The paper is entitled Service Provider Selection and Co-Sourcing: The Keys to Establishing a Cost Efficient and Institutional Quality Hedge Fund Infrastructure.
It includes a series of articles from a range of firms spanning legal, accounting, prime brokerage, compliance, administration, technology, the aim being to provide managers with a working solution for how to develop an institutional infrastructure in a cost-effective way.
One of the report’s lead editors is Marshall Terry, chief operating officer of New York-based credit fund South Ferry Capital Management.
“Managers need to think about how to handle today’s regulatory and investor demands in a pro-active way. That’s how this white paper started. South Ferry Capital Management LP launched in 2010 when the regulatory landscape was starting to look ominous. Investors were starting to ask for more so we moved quickly to create strong relationships with good service providers, a couple of whom appear in this white paper. It’s really a collective idea,” says Terry.
The key message underlining the report is that managers can create an institutional-quality infrastructure by creating relationships with the right service providers. It is a hard business to get into, the barriers to entry are higher, but it can be done.

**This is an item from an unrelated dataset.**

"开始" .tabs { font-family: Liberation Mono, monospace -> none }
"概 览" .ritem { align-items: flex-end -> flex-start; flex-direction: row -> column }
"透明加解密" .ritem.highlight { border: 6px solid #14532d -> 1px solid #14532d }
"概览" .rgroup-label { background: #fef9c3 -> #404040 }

“Managers keep hearing from the press, from panel discussions etc, they need to institutionalise their infrastructure for investors to take them seriously and invest. Okay, well what does that mean? We think this document addresses that question through all the buy-side and service provider folks who contributed to it. So far, the feedback has exceeded our expectations,” adds Frank Napolitani, managing director, prime services group at Concept Capital, one of the report’s authors.

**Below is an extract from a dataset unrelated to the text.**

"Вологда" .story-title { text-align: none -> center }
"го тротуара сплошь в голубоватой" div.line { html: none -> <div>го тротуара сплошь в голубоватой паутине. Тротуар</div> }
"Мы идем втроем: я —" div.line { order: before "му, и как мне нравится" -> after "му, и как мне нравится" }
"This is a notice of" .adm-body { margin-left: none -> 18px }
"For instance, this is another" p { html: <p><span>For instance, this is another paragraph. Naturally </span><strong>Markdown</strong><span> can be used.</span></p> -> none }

All managers are likely to have primary relationships with legal, audit, administration and prime brokerage partners, but there is a raft of other operational demands to consider: IT, CRM, risk management, compliance.

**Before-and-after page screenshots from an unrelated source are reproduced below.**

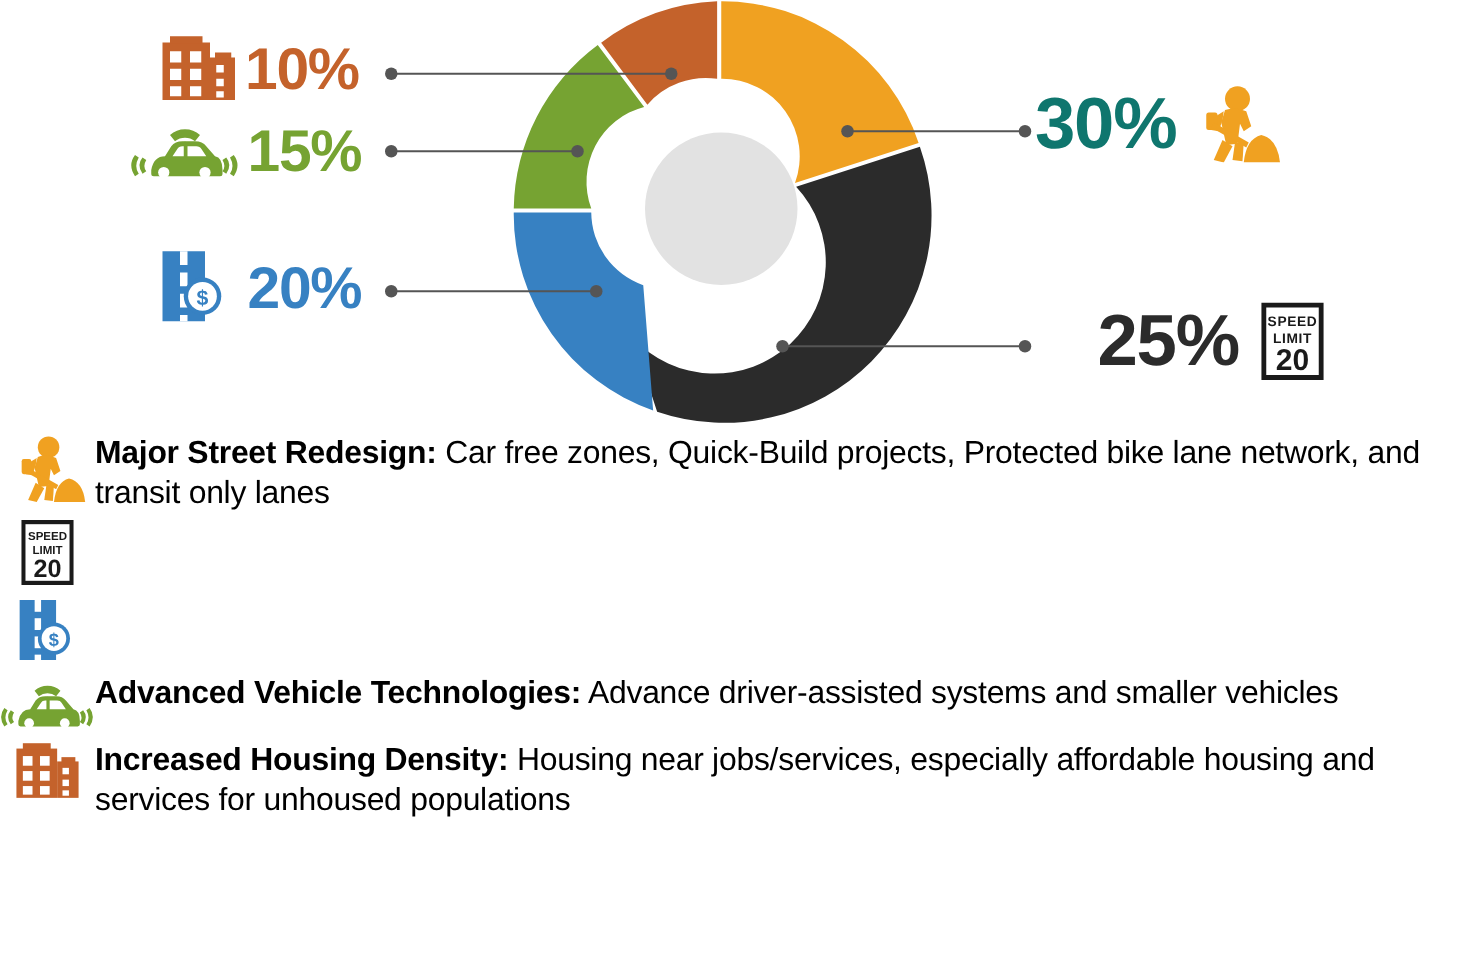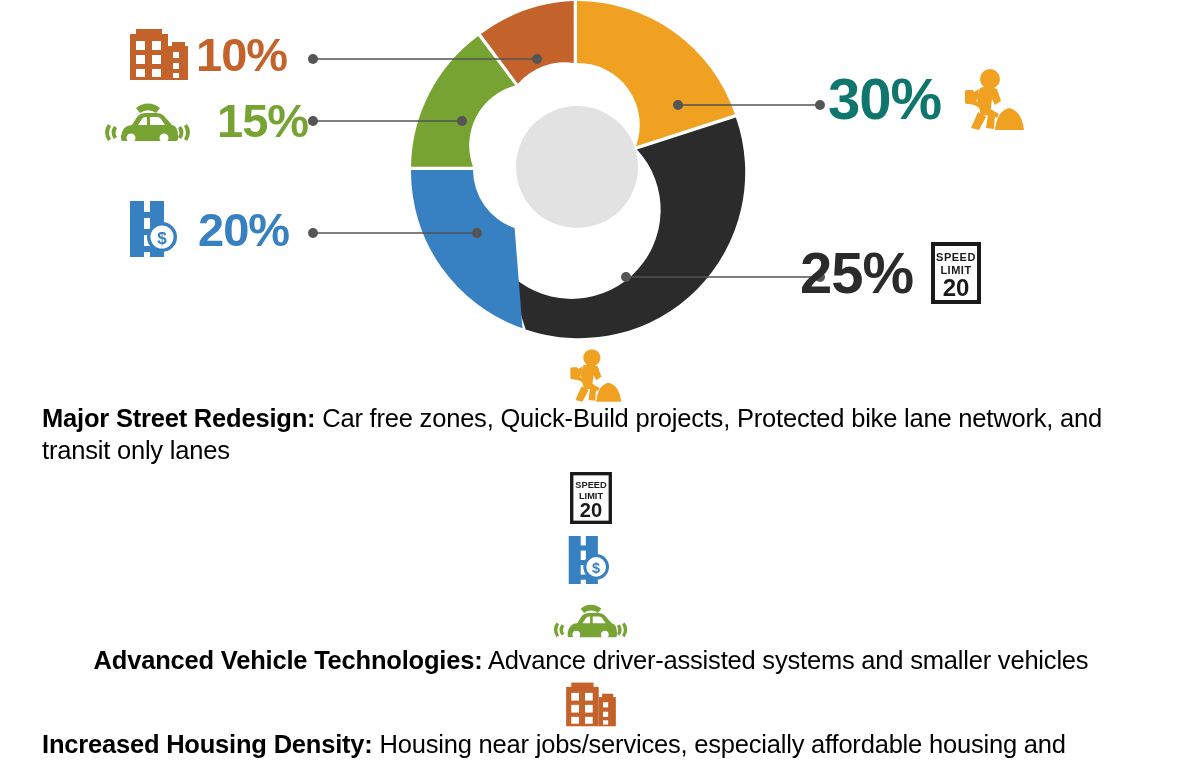"15%" #callout-avt { gap: 19px -> none }
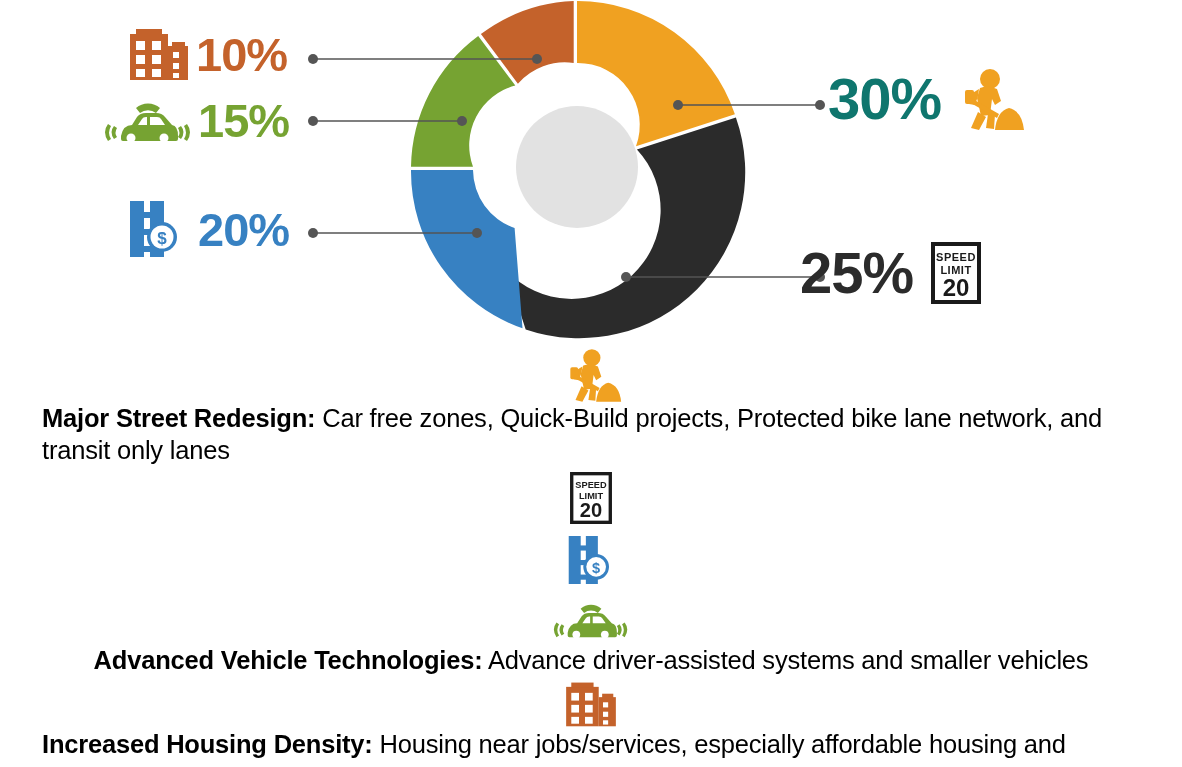"25%" #callout-speed { left: 800px -> 878px }
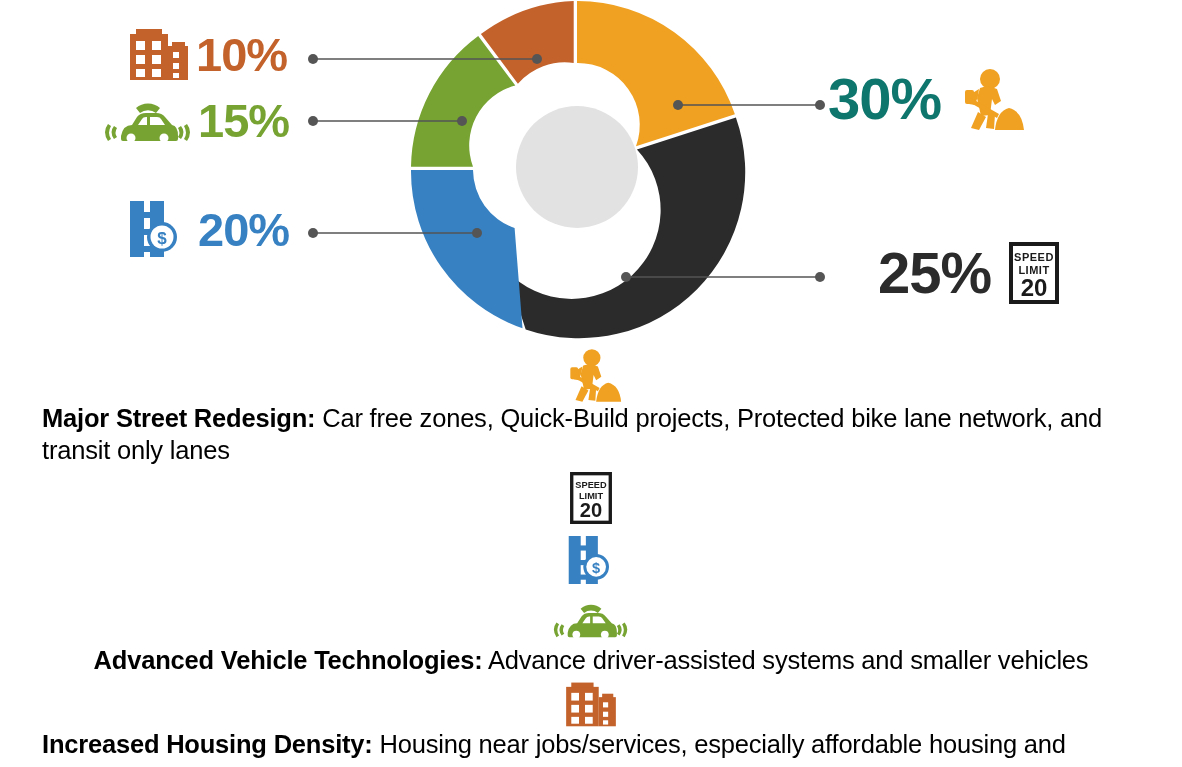"Major Street Redesign: Car free" .legend-row { align-items: center -> flex-start; flex-direction: column -> none }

Adds Napolitani: “You might not need all of these relationships in place from Day One but depending on who your investor base is you might need them soon thereafter so they should be factored in to a manager’s overall operating budget.”
What this paper is attempting to do is help managers strike a balance between forging what it refers to as “co-sourced” relationships – where a particular function is performed by a service provider and shadowed internally by the manager – and maintaining in-sourced functions.
“If you understand what needs to be solved then by building co-sourced relationships they become an extension of your firm. All we’re trying to say is ‘Yes, these regulatory realities are daunting but you can prepare for them’,” says Terry.
Every manager is different so deciding how far to go down the co-sourcing route will alternate. Napolitani says managers should “right size” their business for the current environment: “If you’re a USD20m start-up with three staff I would co-source as much of the operation as possible. If I’m USD250m aiming to get to USD1bn and I’ve got 10 employees I’d look at things slightly differently, maybe keep certain functions in-house but selectively choose which elements to co-source as well.”
The days of spending 10 years or longer gradually building out the operational infrastructure are over. Managers have to hit the ground running from day one. But this shouldn’t be met with despair or despondence. By using co-sourcing, today’s manager can develop a lean, cost-efficient institutional-quality infrastructure and not have to hire huge teams of support staff.
Administration and risk management are two important co-sourced relationships that South Ferry has built, says Terry, where strong policies and procedures have been established, underpinning each relationship. “For example, ConceptOne help with our daily risk reporting needs. That’ll help us get through Form PF and other regulatory hurdles going forward.
“Co-sourcing has helped us remain headcount-lean. Because technology is so good, and the fact that we’re shadowing everything day to day, it makes for a very efficient process.”
It is likely that some iteration of this model will be the future of how hedge funds are run with internal teams building tighter, more collaborative relationships with their service providers and reaping the benefits, not just of an institutionalised infrastructure, but greater transparency.
“This white paper aims to provide managers with a roadmap – here are some of the critical building blocks that you should consider for building out your infrastructure, and some of the issues that you should be thinking about,” adds Terry.